**INPUT FOR THIS TASK:**
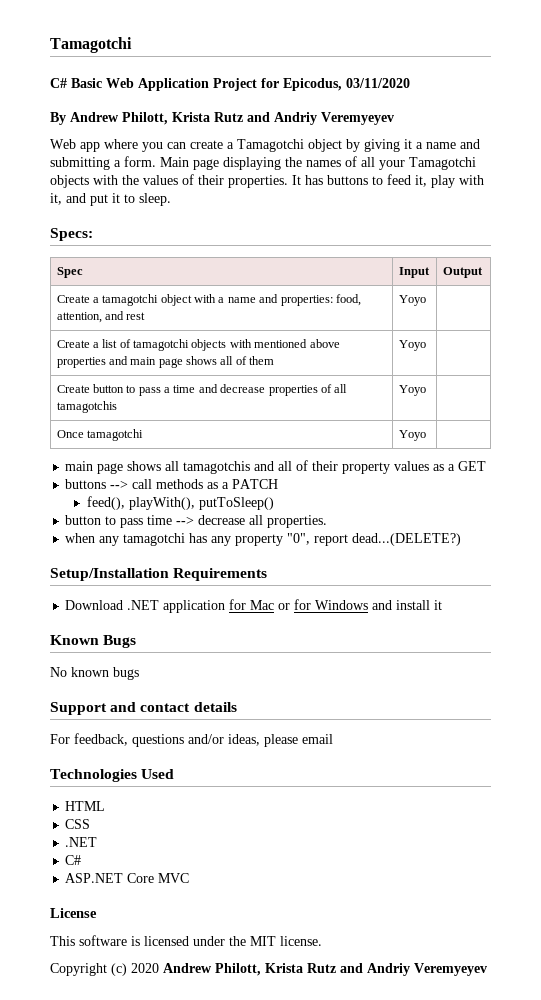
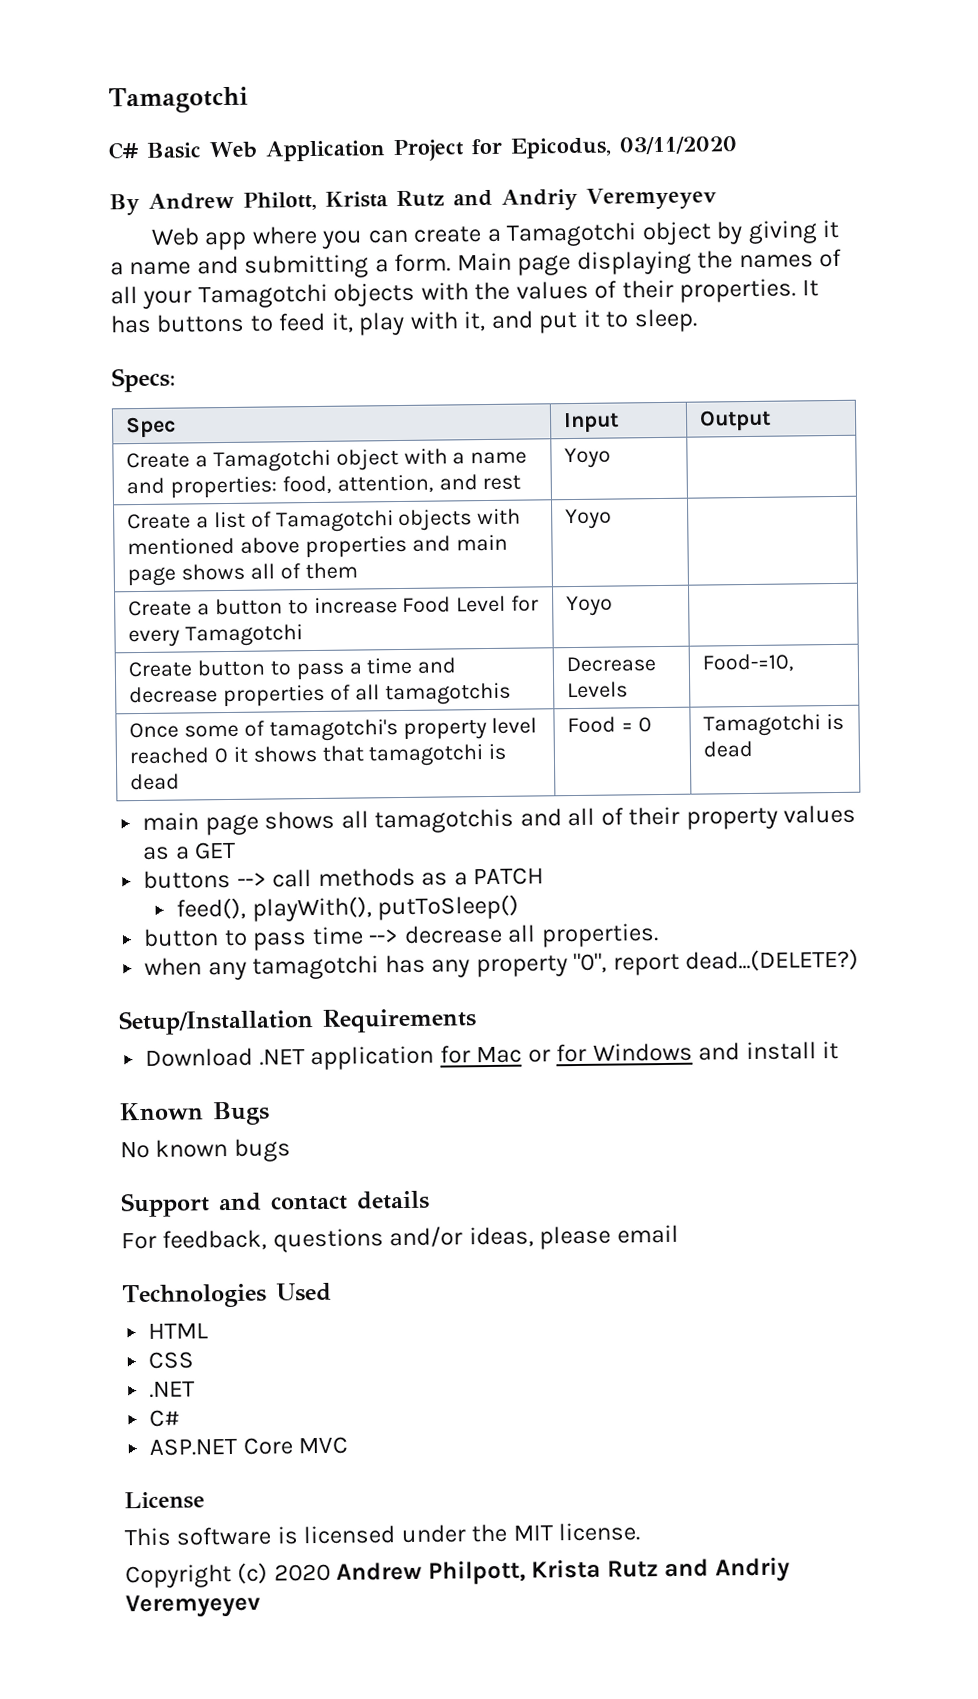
[102,294,159,306] tamagotchi -> [213,449,332,473] Tamagotchi
[133,339,190,351] tamagotchi -> [275,510,394,533] Tamagotchi
(426, 345) none -> [128,595,540,617] [128,624,304,648] [566,595,614,617] // Create a button to increase Food Level for every Tamagotchi | Yoyo |
[398,385,426,396] [56,429,143,441] [398,430,426,441] Yoyo | // Once tamagotchi | Yoyo | -> [566,656,657,673] [567,681,629,699] [702,653,795,673] [129,717,538,742] [129,743,507,767] [130,773,181,791] [567,716,653,734] [703,713,845,737] [703,740,754,758] Decrease Levels | Food-=10, // Once some of tamagotchi's property level reached 0 it shows that tamagotchi is dead | Food = 0 | Tamagotchi is dead
[215,963,261,976] Philott, -> [427,1559,526,1585] Philpott,

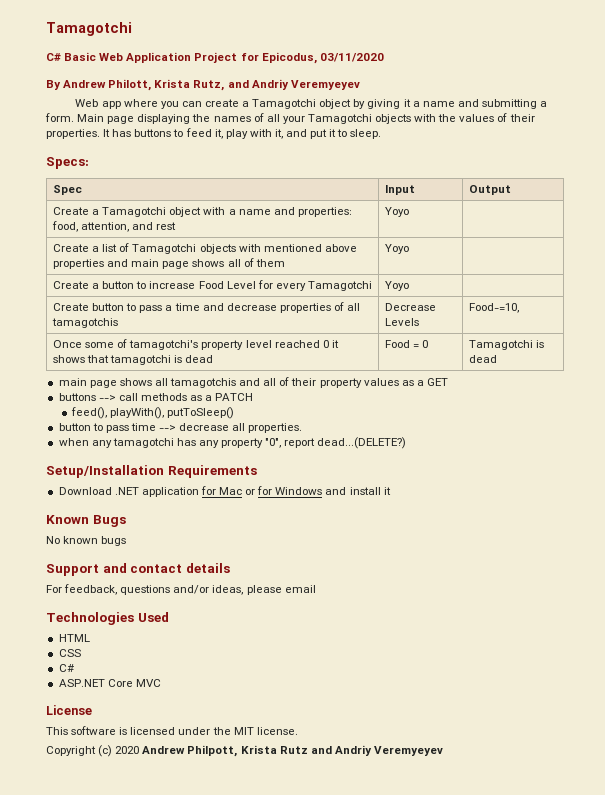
[396,190,445,208] Rutz -> [193,80,225,91] Rutz,
[149,1380,196,1398] // .NET -> (81, 653) none

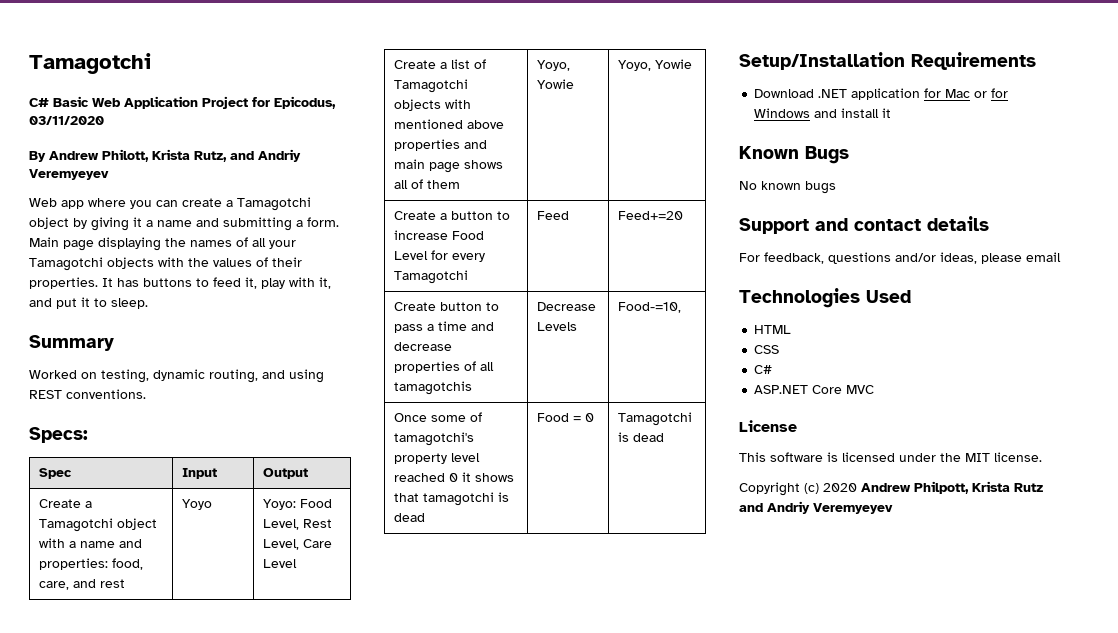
(382, 134) none -> [29,335,114,351] [29,369,324,383] [29,389,146,399] // Summary // Worked on testing, dynamic routing, and using REST conventions.
[81,222,130,232] attention, -> [38,581,69,590] care,
(409, 212) none -> [262,499,332,510] [262,519,332,530] [262,539,332,550] [262,559,297,568] Yoyo: Food Level, Rest Level, Care Level
[384,244,409,254] Yoyo | -> [536,60,570,71] [536,79,574,89] [617,59,692,71] Yoyo, Yowie | Yoyo, Yowie
[384,281,409,291] Yoyo | -> [536,211,569,220] [617,211,683,220] Feed | Feed+=20
[58,377,449,388] [58,393,254,401] [71,407,235,419] [58,423,303,433] [58,437,407,449] // main page shows all tamagotchis and all of their property values as a GET // buttons --> call methods as a PATCH // feed(), playWith(), putToSleep() // button to pass time --> decrease all properties. // when any tamagotchi has any property "0", report dead...(DELETE?) -> (664, 437) none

**EXERCISE OBJECTIVE:** Print, without alteration, only the lines above between the one holding "[81,222,130,232] attention, ->" and the one holding "[384,281,409,291] Yoyo |", inclusive.

**EXPECTED ANSWER:**
[81,222,130,232] attention, -> [38,581,69,590] care,
(409, 212) none -> [262,499,332,510] [262,519,332,530] [262,539,332,550] [262,559,297,568] Yoyo: Food Level, Rest Level, Care Level
[384,244,409,254] Yoyo | -> [536,60,570,71] [536,79,574,89] [617,59,692,71] Yoyo, Yowie | Yoyo, Yowie
[384,281,409,291] Yoyo | -> [536,211,569,220] [617,211,683,220] Feed | Feed+=20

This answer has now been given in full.